Why use DDAVP in von Willebrand dz?
to reverse platelet dysfunction
VWF is a complex multimeric glycoprotein with two important roles in haemostasis: it binds to platelet receptors, bridging them to other platelets and subendothelial tissue that is exposed after vascular injury, and also acts as a carrier protein for the coagulation factor VIII (FVIII), thus preventing its proteolytic inactivation in the plasma.
VWF is released into plasma as a large multimer, which is instantaneously broken down by a protease into several molecules of varying molecular sizes: multimers with high, intermediate and low molecular weight.
The high‐molecular‐weight multimers, by virtue of their strong affinity to platelet receptors, are considered more potent than the other multimers.
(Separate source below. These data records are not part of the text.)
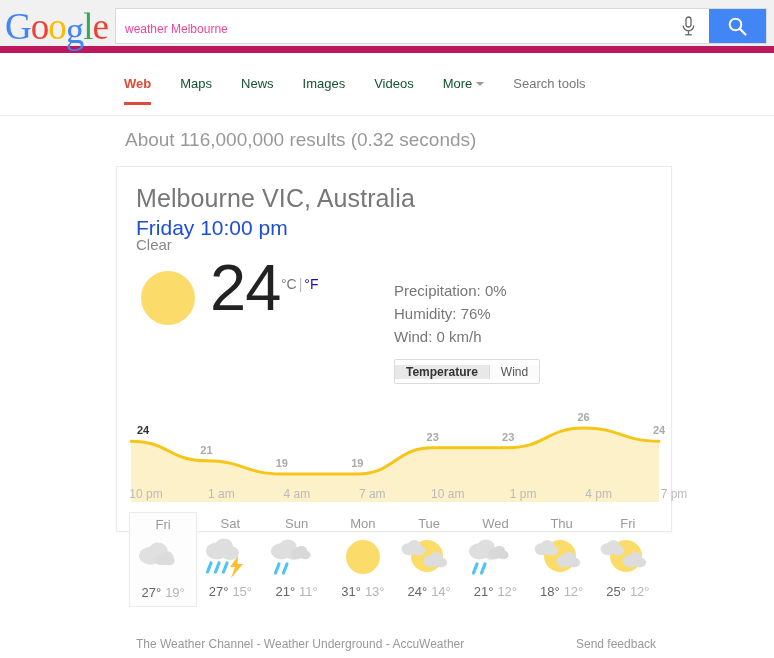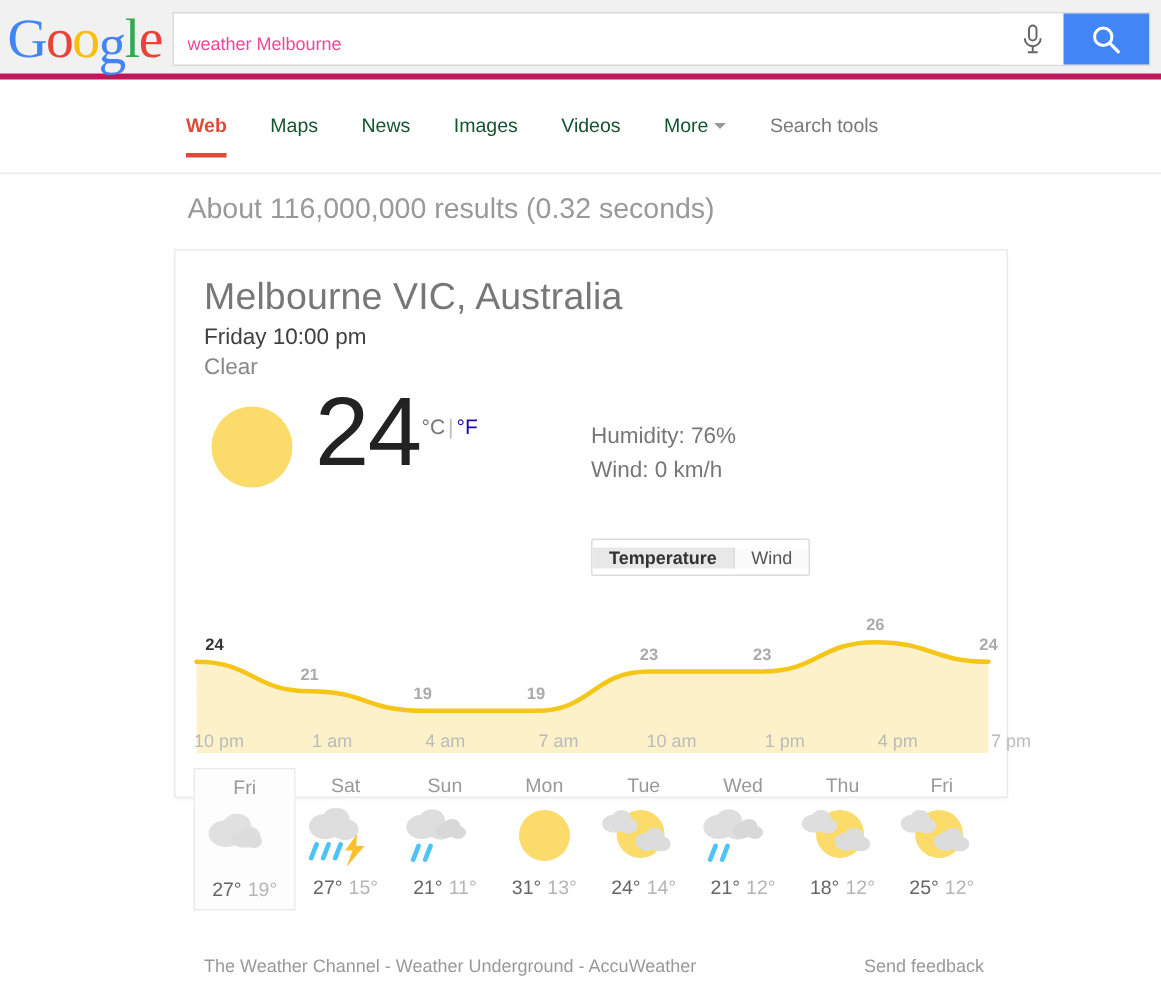"Google" #header { border-bottom: 4px solid #be185d -> 7px solid #be185d }
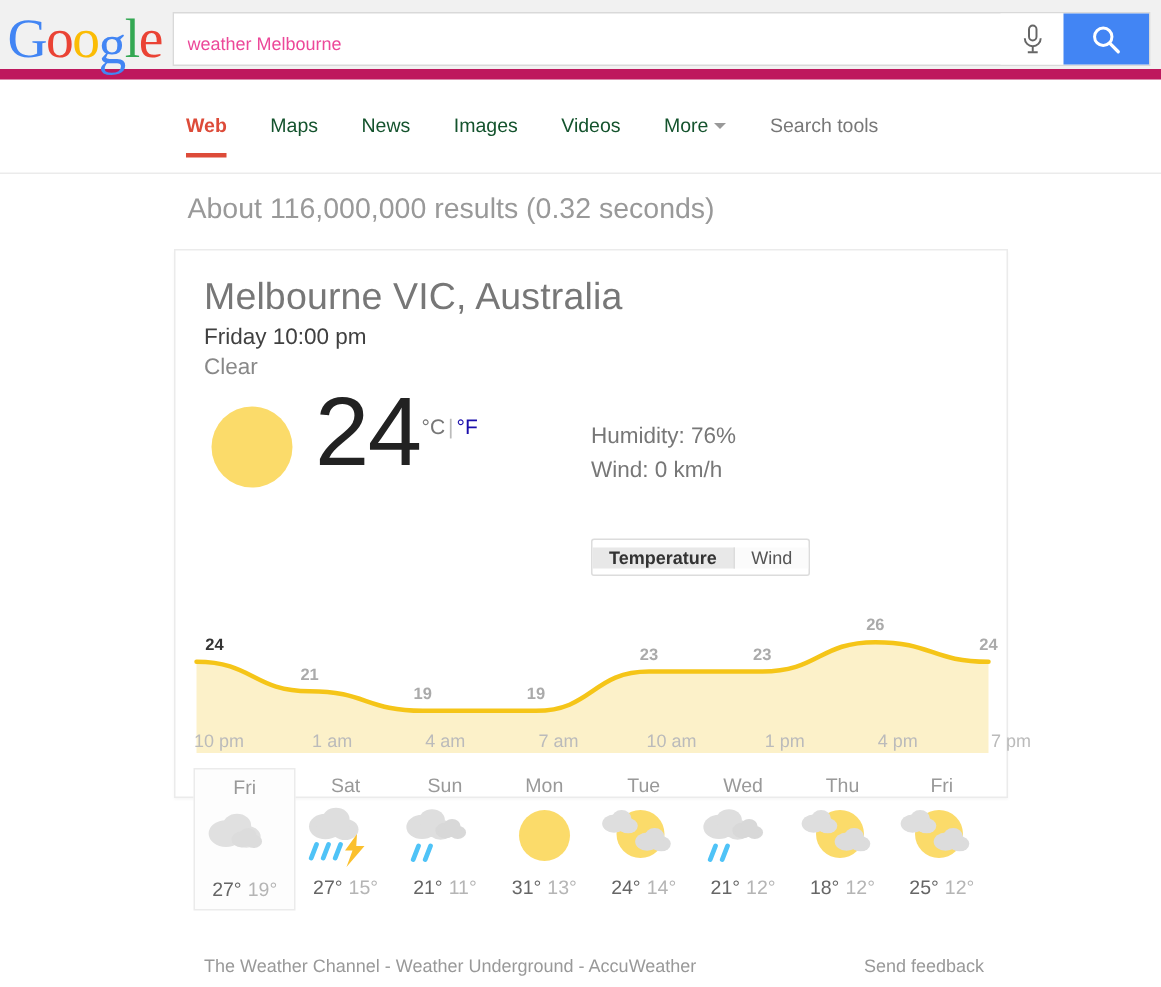"Friday 10:00 pm" #datetime { color: #404040 -> #1d4ed8; font-size: 15px -> 21px }
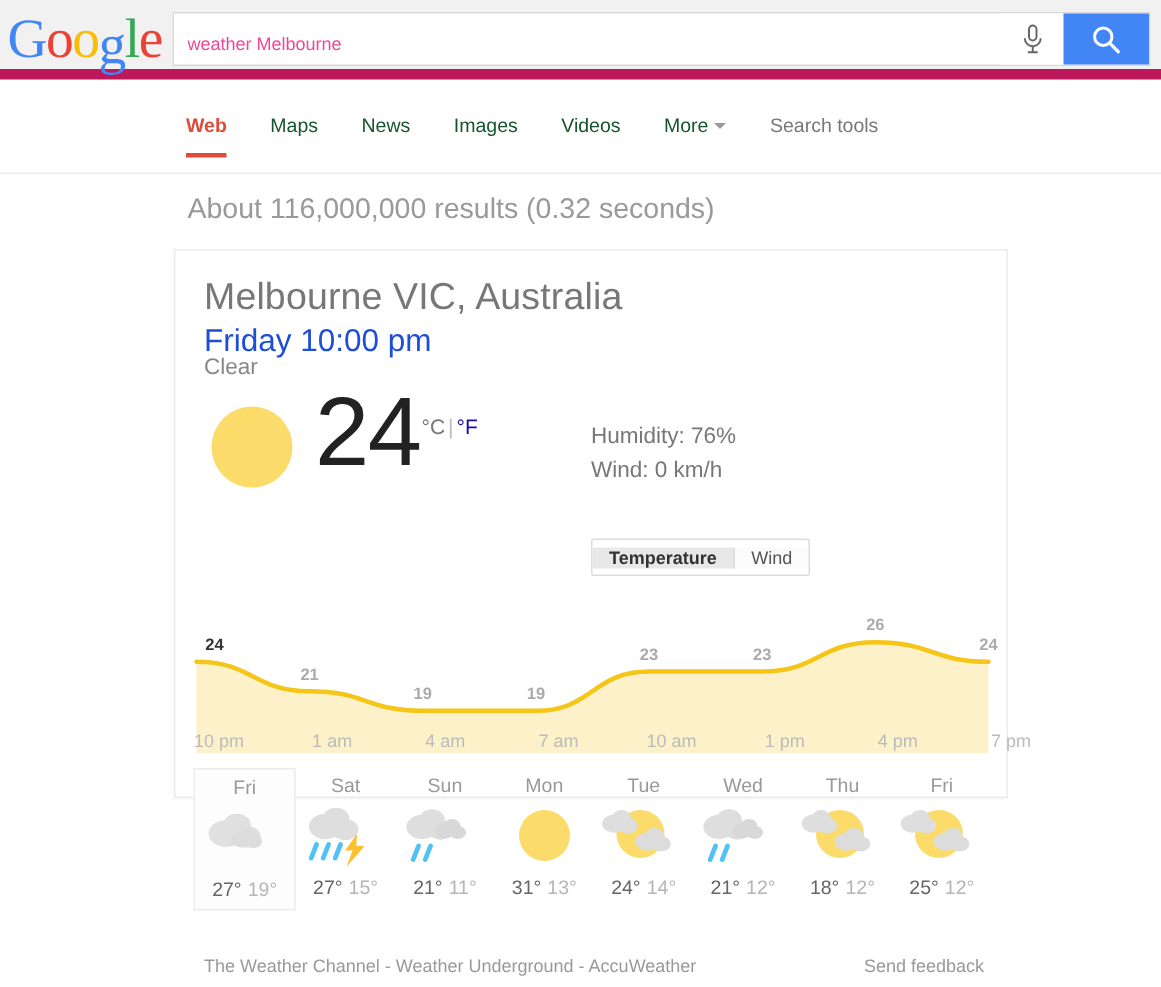"Precipitation: 0%" div { html: none -> <div>Precipitation: 0%</div> }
The absence of these multimers leads to a defect in platelet adhesion, prolonging the bleeding time. Ristocetin is an antibiotic that enhances the interaction between the VWF and the platelet receptors. On the basis of this effect, ristocetin cofactor activity test is used as a surrogate marker of the functional activity of the VWF
Vasopressin is a secretagogue of VWF. This hormone functions through two receptors, termed V1 and V2, which activate different intracellular second messengers.7 Agonist activity at V2 receptors leads to a rise in intracellular concentrations of cyclic adenosine monophosphate, which in turn induces exocytosis of VWF from its storage sites.
Desmopressin (1‐desamino‐8‐d‐arginine vasopressin, also abbreviated DDAVP) is a synthetic analogue of vasopressin, which activates only V2 receptors and thus lacks its vasoconstrictor and uterotonic properties. Intravenous or intranasal administration of desmopressin to healthy individuals is followed by a rise in levels of both VWF and its precious cargo, FVIII.2 Individuals who lack V2 receptors—that is, patients with nephrogenic diabetes insipidus—expectedly do not show this increase in VWF and FVIII levels.